- WHAT YOU SHOULD DO: All lines below containing the string "Network" are to be copied.

- MATERIAL FOR THIS TASK:
━━━━━━━━━━━━━━━━

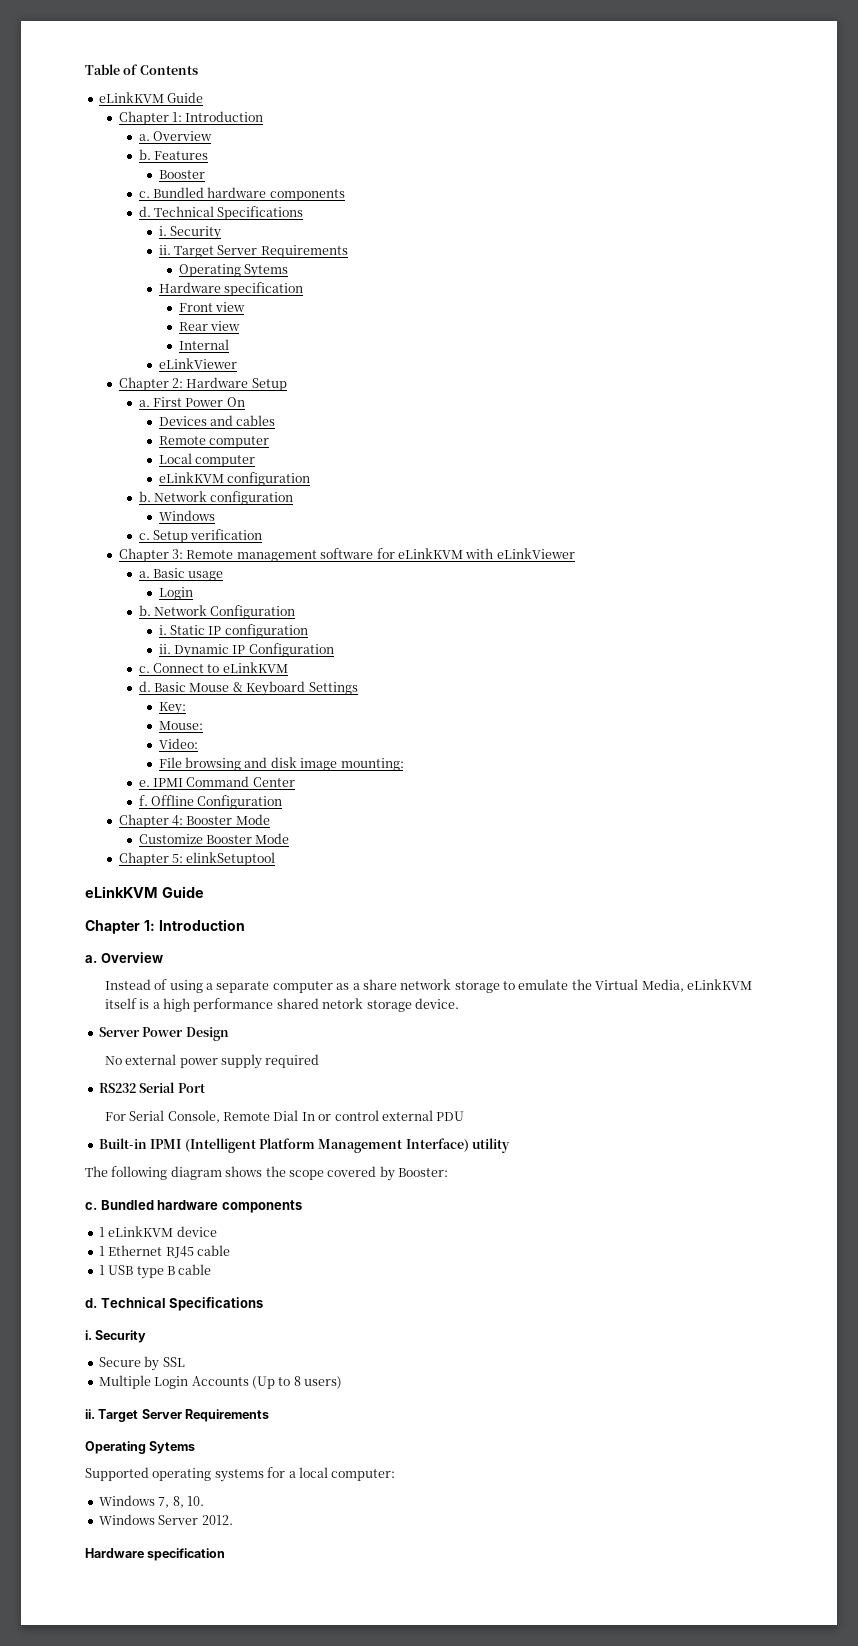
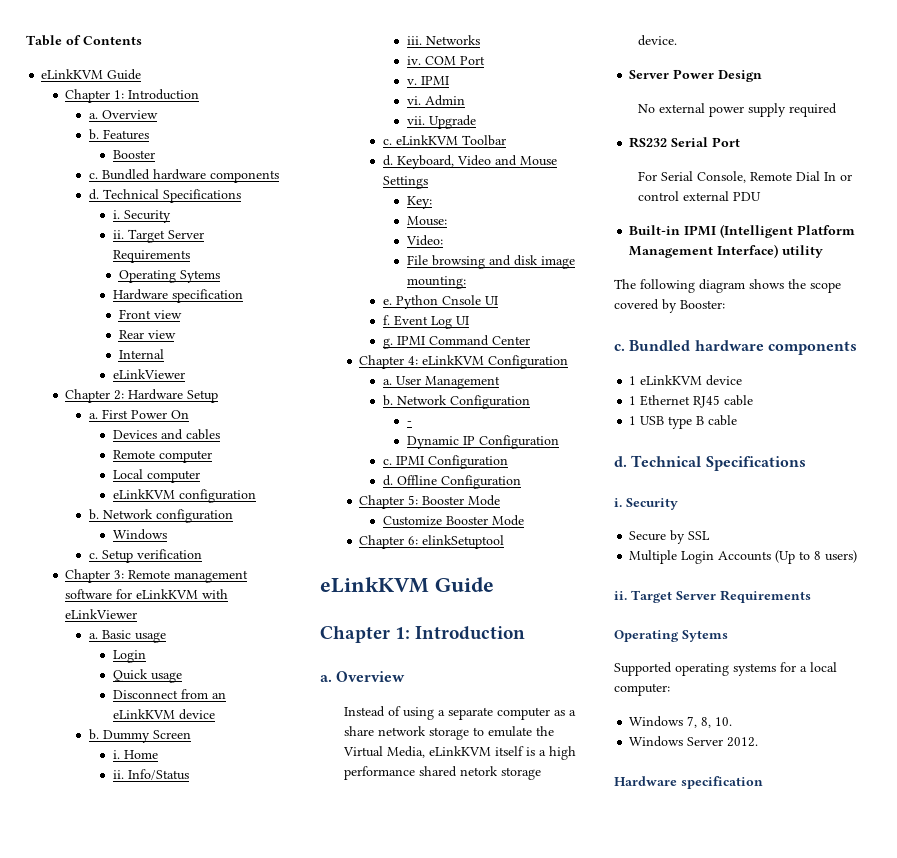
[138,605,296,619] [158,624,308,638] [158,643,334,658] [138,662,288,673] [138,681,306,696] // b. Network Configuration // i. Static IP configuration // ii. Dynamic IP Configuration // c. Connect to eLinkKVM // d. Basic Mouse & Keyboard -> [112,669,182,683] [112,689,226,699] [112,709,215,720] [89,729,192,743] [112,750,158,759] [112,769,189,780] [406,35,480,45] [406,56,485,65] [406,76,449,85] [406,95,465,106] [406,115,476,129] [383,135,507,146] [383,155,558,169] // Quick usage // Disconnect from an eLinkKVM device // b. Dummy Screen // i. Home // ii. Info/Status // iii. Networks // iv. COM Port // v. IPMI // vi. Admin // vii. Upgrade // c. eLinkKVM Toolbar // d. Keyboard, Video and Mouse
[153,776,295,787] [138,795,148,806] IPMI Command Center // f. -> [396,295,499,309] [383,315,470,329] [383,335,531,349] [359,355,569,369] [383,376,501,389] [383,395,531,409] [406,421,412,425] [406,435,559,449] [383,455,509,469] [383,475,394,486] Python Cnsole UI // f. Event Log UI // g. IPMI Command Center // Chapter 4: eLinkKVM Configuration // a. User Management // b. Network Configuration // - // Dynamic IP Configuration // c. IPMI Configuration // d.
[172,815,184,826] 4: -> [408,495,419,505] 5:
[172,854,184,863] 5: -> [408,536,419,545] 6:

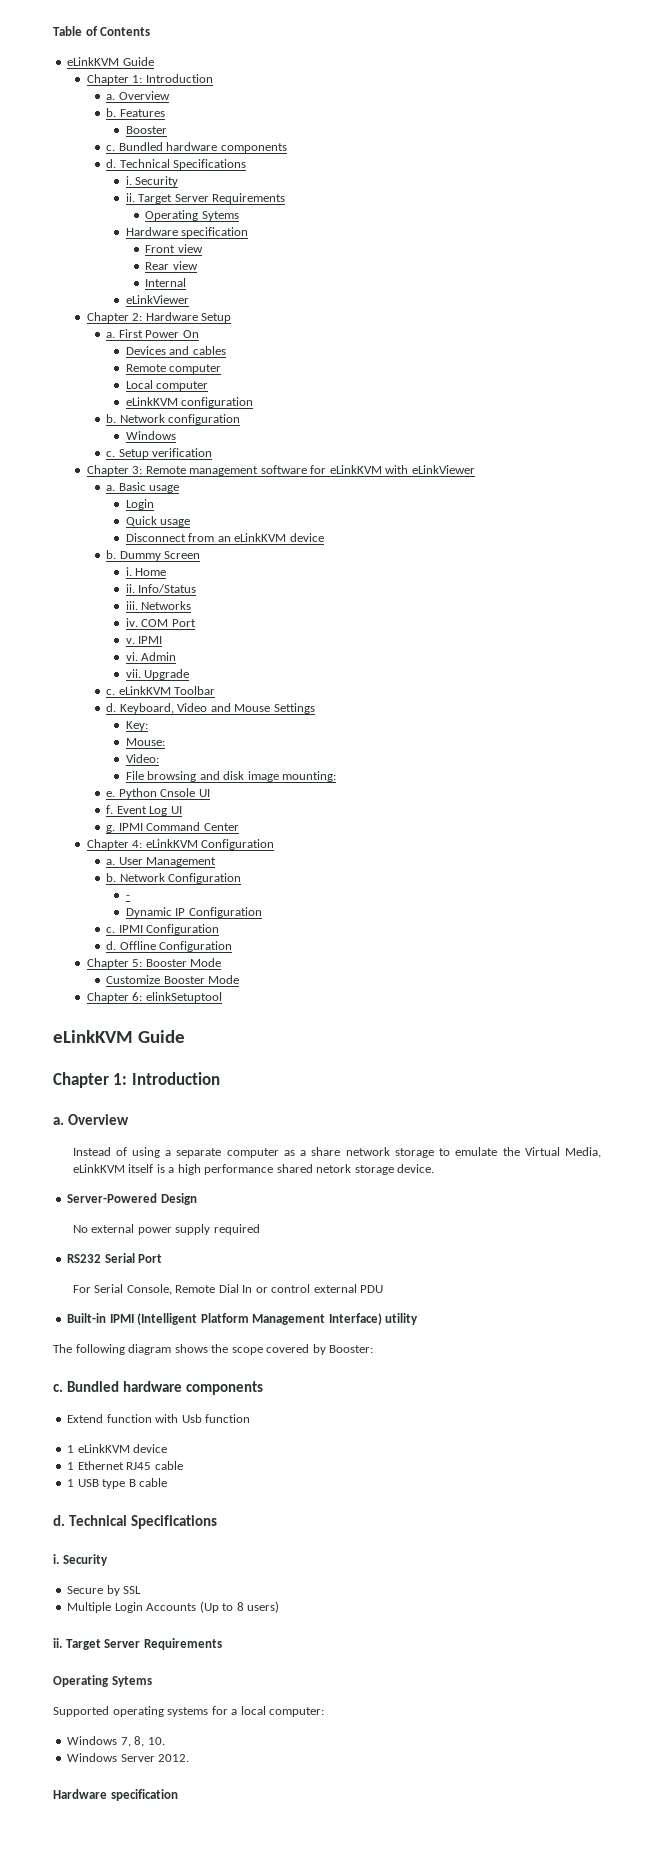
[629,69,715,79] Server Power -> [67,1193,158,1203] Server-Powered
(857, 348) none -> [67,1414,251,1423] // Extend function with Usb function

━━━━━━━━━━━━━━━━

- TASK RESPONSE:
[138,605,296,619] [158,624,308,638] [158,643,334,658] [138,662,288,673] [138,681,306,696] // b. Network Configuration // i. Static IP configuration // ii. Dynamic IP Configuration // c. Connect to eLinkKVM // d. Basic Mouse & Keyboard -> [112,669,182,683] [112,689,226,699] [112,709,215,720] [89,729,192,743] [112,750,158,759] [112,769,189,780] [406,35,480,45] [406,56,485,65] [406,76,449,85] [406,95,465,106] [406,115,476,129] [383,135,507,146] [383,155,558,169] // Quick usage // Disconnect from an eLinkKVM device // b. Dummy Screen // i. Home // ii. Info/Status // iii. Networks // iv. COM Port // v. IPMI // vi. Admin // vii. Upgrade // c. eLinkKVM Toolbar // d. Keyboard, Video and Mouse
[153,776,295,787] [138,795,148,806] IPMI Command Center // f. -> [396,295,499,309] [383,315,470,329] [383,335,531,349] [359,355,569,369] [383,376,501,389] [383,395,531,409] [406,421,412,425] [406,435,559,449] [383,455,509,469] [383,475,394,486] Python Cnsole UI // f. Event Log UI // g. IPMI Command Center // Chapter 4: eLinkKVM Configuration // a. User Management // b. Network Configuration // - // Dynamic IP Configuration // c. IPMI Configuration // d.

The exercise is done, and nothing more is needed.